*** Opening Provided data ***
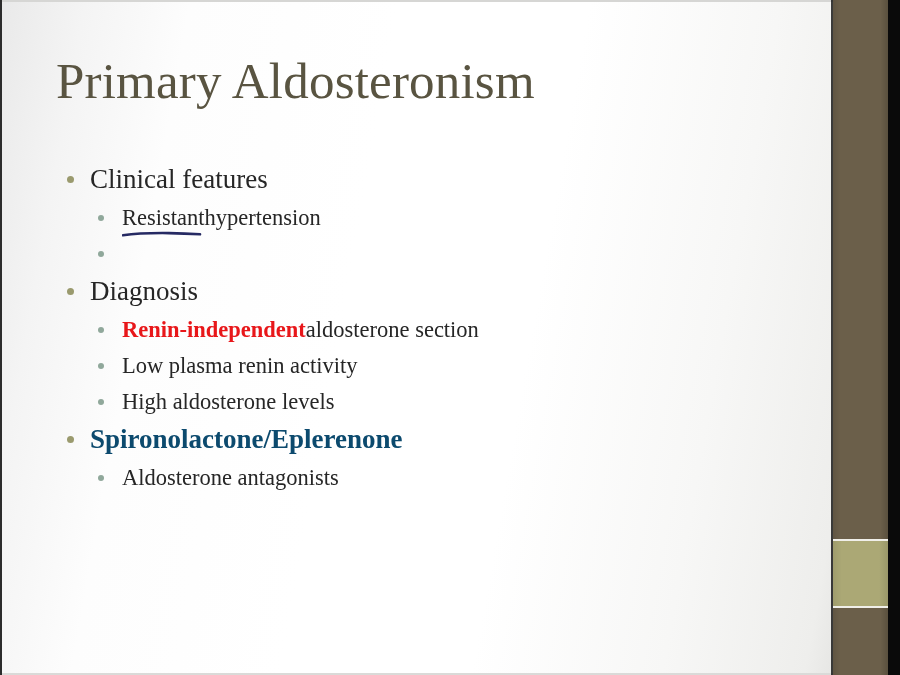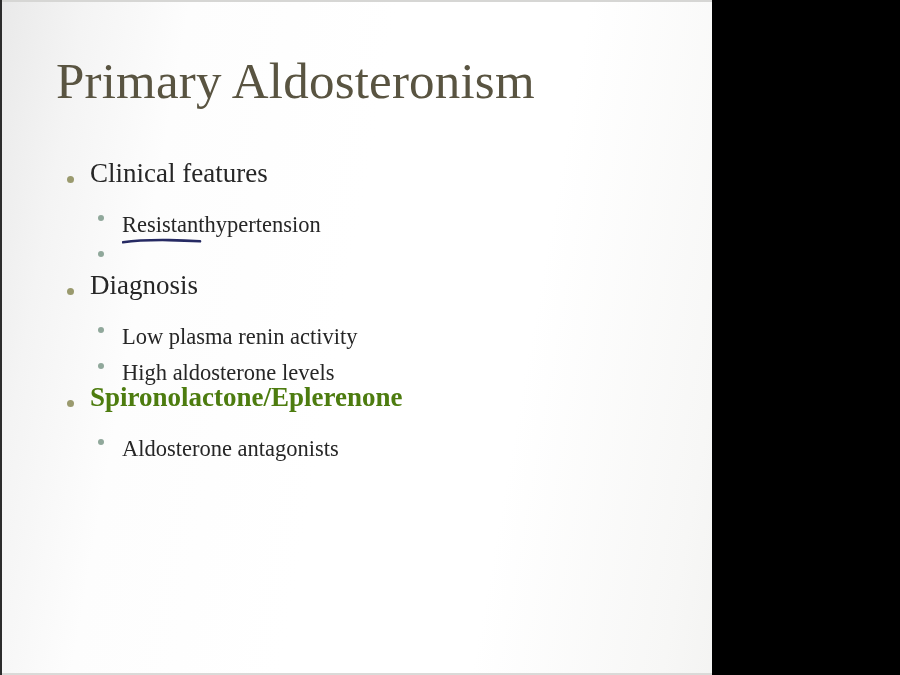--- a/index.html
+++ b/index.html
@@ -16,7 +16,7 @@
 
   #slide {
     position: relative;
-    width: 712px;
+    width: 900px;
     height: 675px;
     background: #ffffff;
     overflow: hidden;

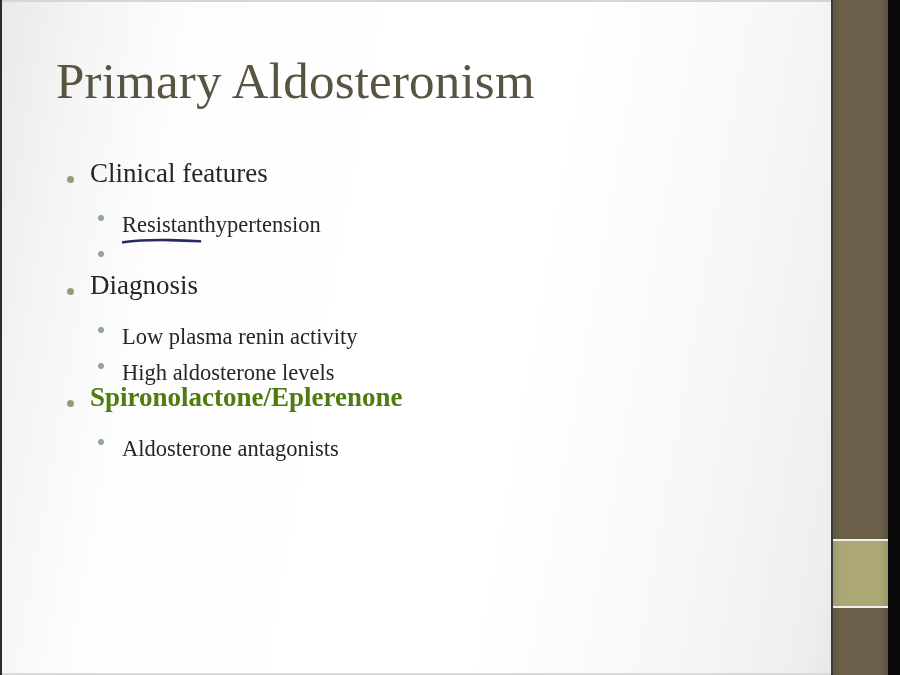--- a/index.html
+++ b/index.html
@@ -142,6 +142,7 @@
     margin-bottom: 2px;
     height: 38px;
     display: flex;
+    align-items: center;
   }
   .l1 .dot {
     position: absolute;

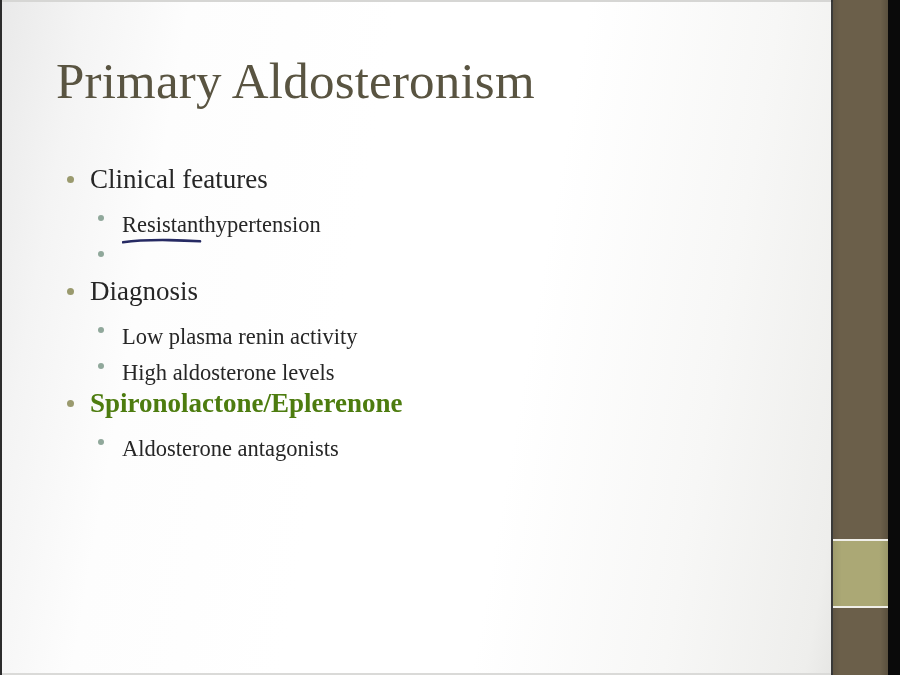--- a/index.html
+++ b/index.html
@@ -162,7 +162,7 @@
     color: #262626;
     height: 36px;
     display: flex;
-    align-items: flex-end;
+    align-items: center;
   }
   .l2 .dot {
     position: absolute;

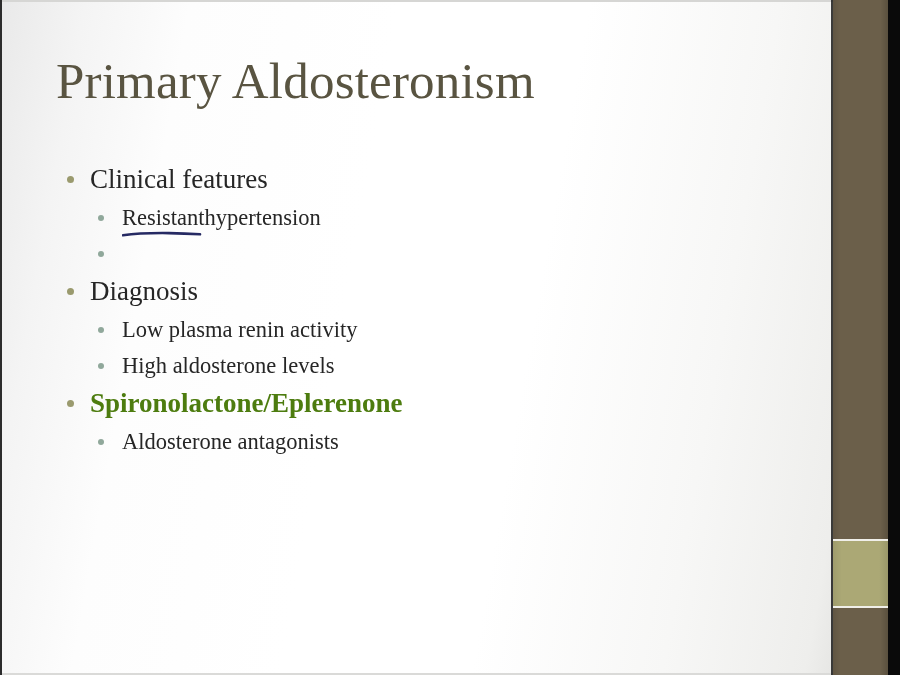--- a/index.html
+++ b/index.html
@@ -240,6 +240,11 @@
       <span>Diagnosis</span>
     </div>
 
+    <div class="l2">
+      <span class="dot"></span>
+      <span class="bold-red">Renin-independent</span>
+      <span> aldosterone section</span>
+    </div>
 
     <div class="l2">
       <span class="dot"></span>

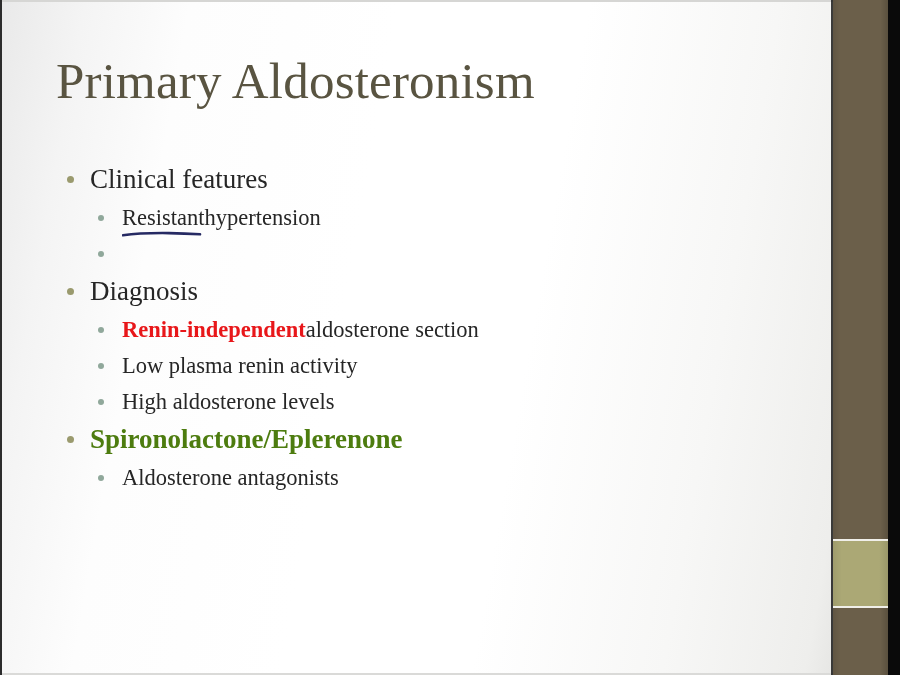--- a/index.html
+++ b/index.html
@@ -180,7 +180,7 @@
   }
   .bold-navy {
     font-weight: bold;
-    color: #4d7c0f;
+    color: #0c4a6e;
   }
*** Closing Provided data ***
_Problem to solve_
The copy you produce must match the entries above exactly, except that it has no pictures.

_Answer box_
--- a/index.html
+++ b/index.html
@@ -16,7 +16,7 @@
 
   #slide {
     position: relative;
-    width: 712px;
+    width: 900px;
     height: 675px;
     background: #ffffff;
     overflow: hidden;

--- a/index.html
+++ b/index.html
@@ -142,6 +142,7 @@
     margin-bottom: 2px;
     height: 38px;
     display: flex;
+    align-items: center;
   }
   .l1 .dot {
     position: absolute;

--- a/index.html
+++ b/index.html
@@ -162,7 +162,7 @@
     color: #262626;
     height: 36px;
     display: flex;
-    align-items: flex-end;
+    align-items: center;
   }
   .l2 .dot {
     position: absolute;

--- a/index.html
+++ b/index.html
@@ -240,6 +240,11 @@
       <span>Diagnosis</span>
     </div>
 
+    <div class="l2">
+      <span class="dot"></span>
+      <span class="bold-red">Renin-independent</span>
+      <span> aldosterone section</span>
+    </div>
 
     <div class="l2">
       <span class="dot"></span>

--- a/index.html
+++ b/index.html
@@ -180,7 +180,7 @@
   }
   .bold-navy {
     font-weight: bold;
-    color: #4d7c0f;
+    color: #0c4a6e;
   }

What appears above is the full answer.